How does one define the contextTypes in TypeScript?

I have a component (note: I'm unsure of the necessary type of router as detailed in this question but that should be irrelevant here)

export class Repos extends React.Component<ReposProps, {}> {
    context: {
        router: History
    }

    static contextTypes = {
        router: React.PropTypes.object
    };

It has a function

    public handleSubmit(event: React.FormEvent) {

at the end of that function, it calls on context

        this.context.router.push(path);
    }

The component has a form

    public render() {
        return (
            {/* ... */}
                <form onSubmit={this.handleSubmit}>
        );
    }
}

However, on the line with this.context.router.push(path); I receive the error "Uncaught TypeError: Cannot read property 'router' of undefined" When compiling this same code, I received the TypeScript error in the file that uses Repos in a Router:

ERROR in ./index.tsx
(14,34): error TS2322: Type 'typeof Repos' is not assignable to type 'string | ComponentClass<any> | StatelessComponent<
any>'.
  Type 'typeof Repos' is not assignable to type 'StatelessComponent<any>'.
    Types of property 'contextTypes' are incompatible.
      Type '{ router: Requireable<any>; }' is not assignable to type 'ValidationMap<any>'.

Changing the contextTypes to

static contextTypes: React.ValidationMap<any> = {
    router: React.PropTypes.object
};

fixed the TypeScript error, although I doubt it was necessary; I suspect a different problem that is the cause of both of these issues.

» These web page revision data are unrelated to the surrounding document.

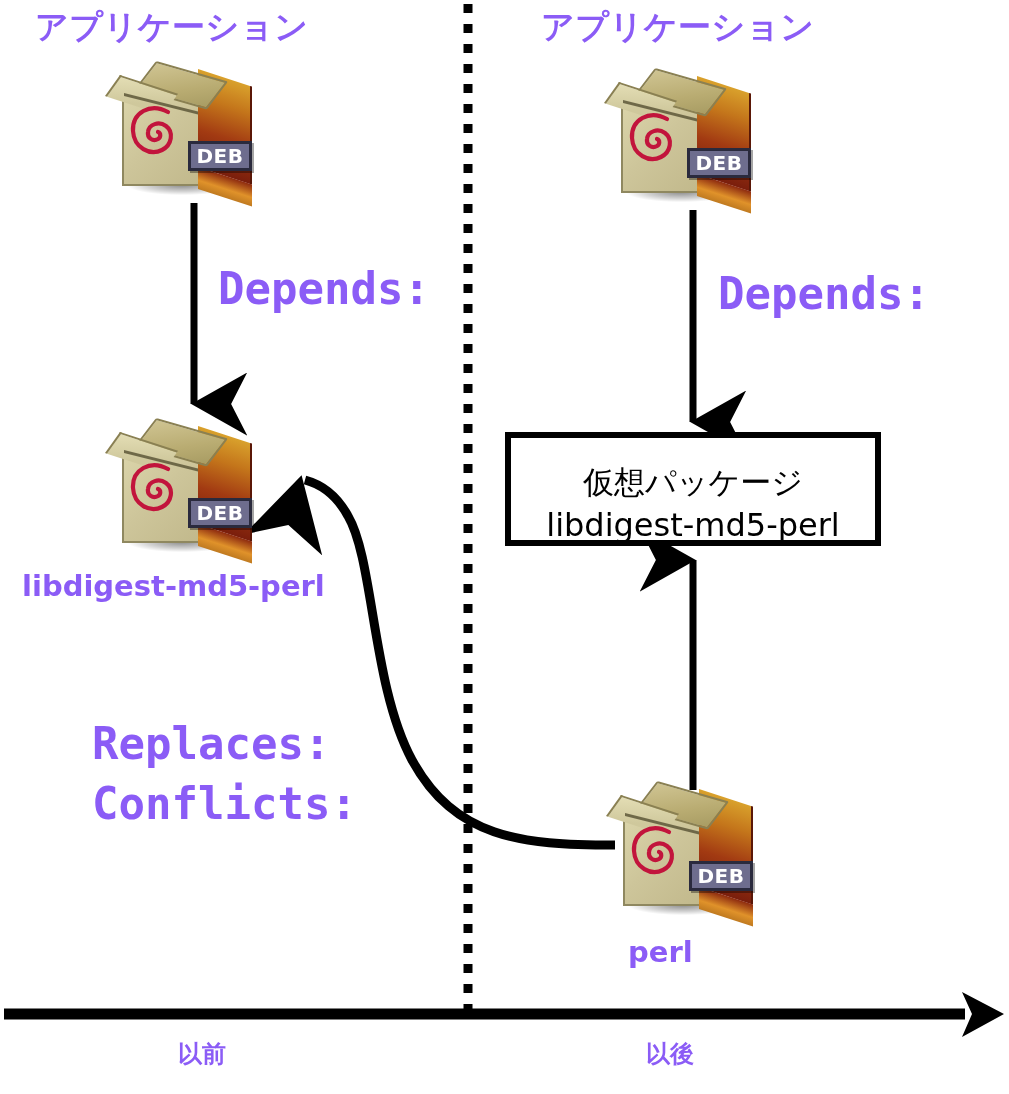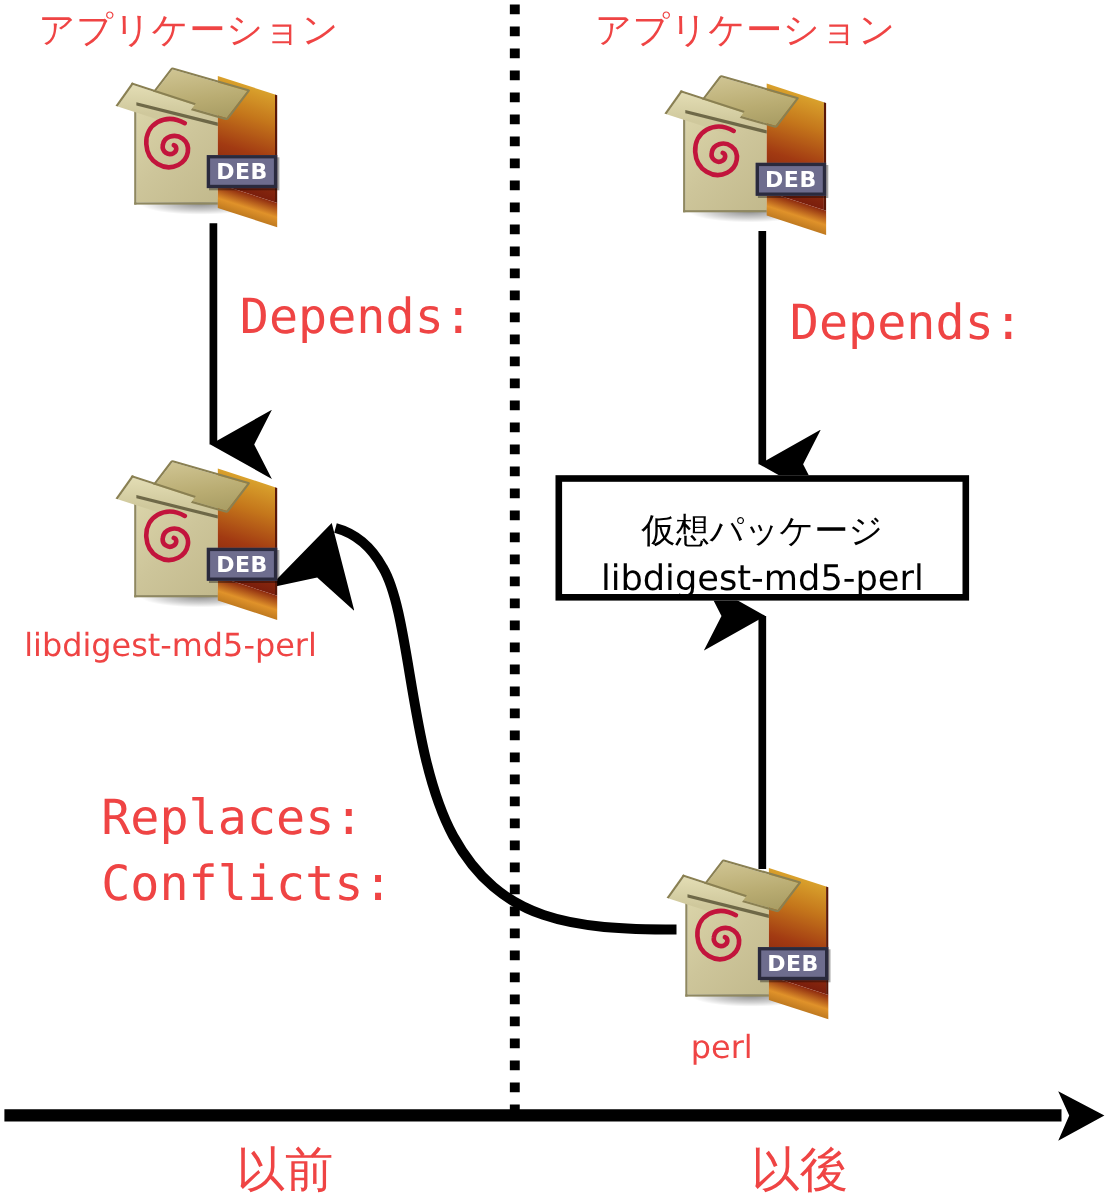--- a/index.html
+++ b/index.html
@@ -30,8 +30,9 @@
   .txt {
     position: absolute;
     white-space: nowrap;
-    color: #ef4444;
+    color: #8b5cf6;
     line-height: 1.0;
+    font-weight: bold;
   }
   .jp {
     font-family: "DejaVu Sans", sans-serif;

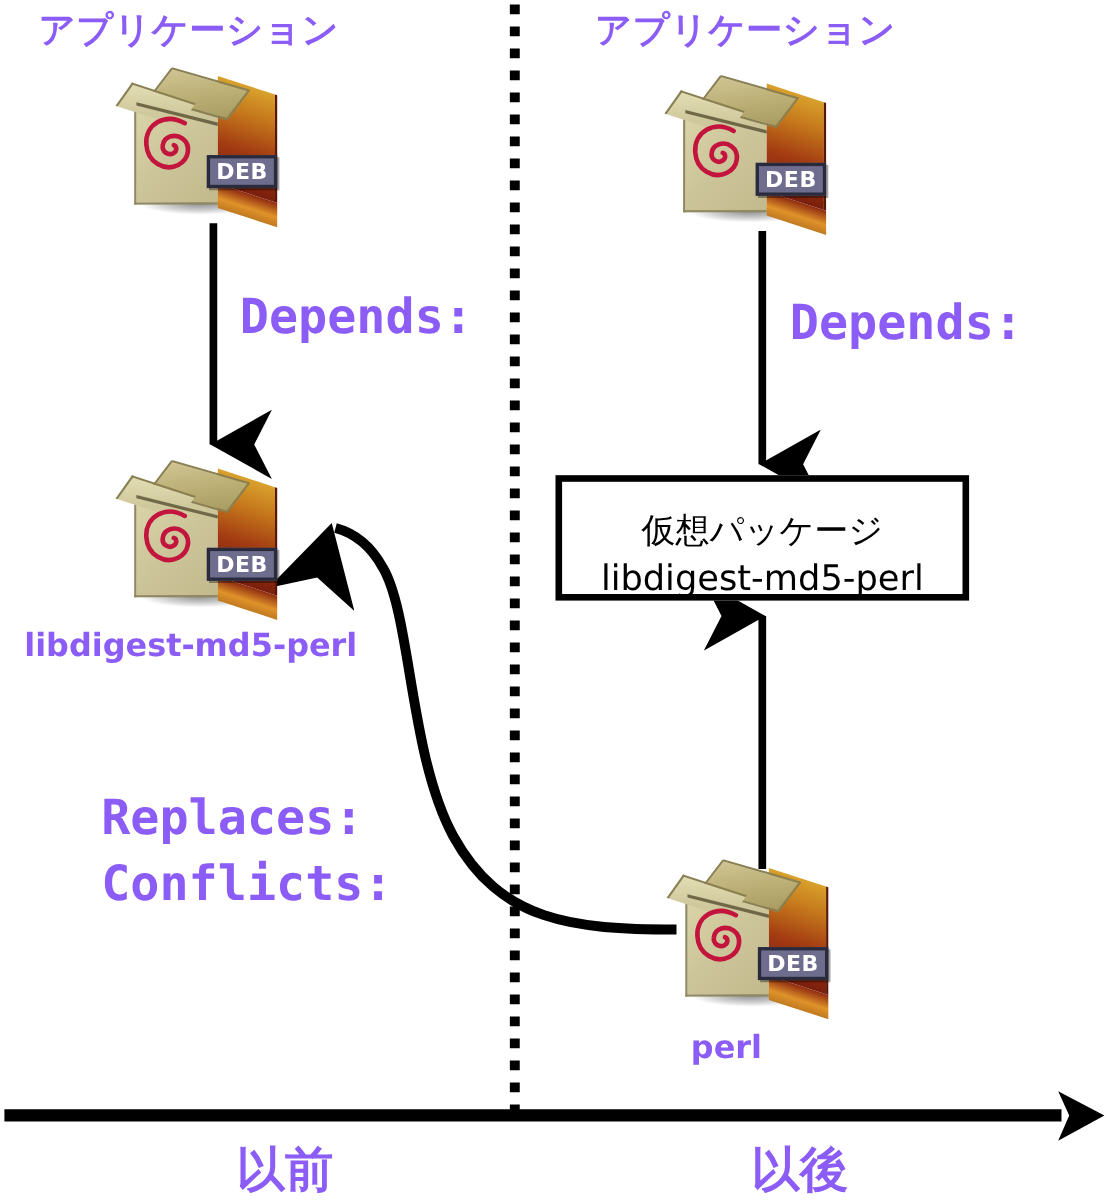--- a/index.html
+++ b/index.html
@@ -59,8 +59,7 @@
   }
   .axis-label {
     font-family: "DejaVu Sans", sans-serif;
-    font-size: 44px;
-    margin-left: 37px;
+    font-size: 24px;
   }
   .vbox {
     position: absolute;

According to discussions in TypeScript issue 4785: How to use React contextTypes in Typescript 1.6?, the code above is correct. If it helps, I'm using TypeScript 1.7.3, React 0.14.7 and react-router 2.0.0.

like image 570
mejdev Avatar asked Feb 21 '16 21:02

mejdev


1 Answers

We've all seen this problem at one time or another in our careers. It's surprising that I didn't catch this.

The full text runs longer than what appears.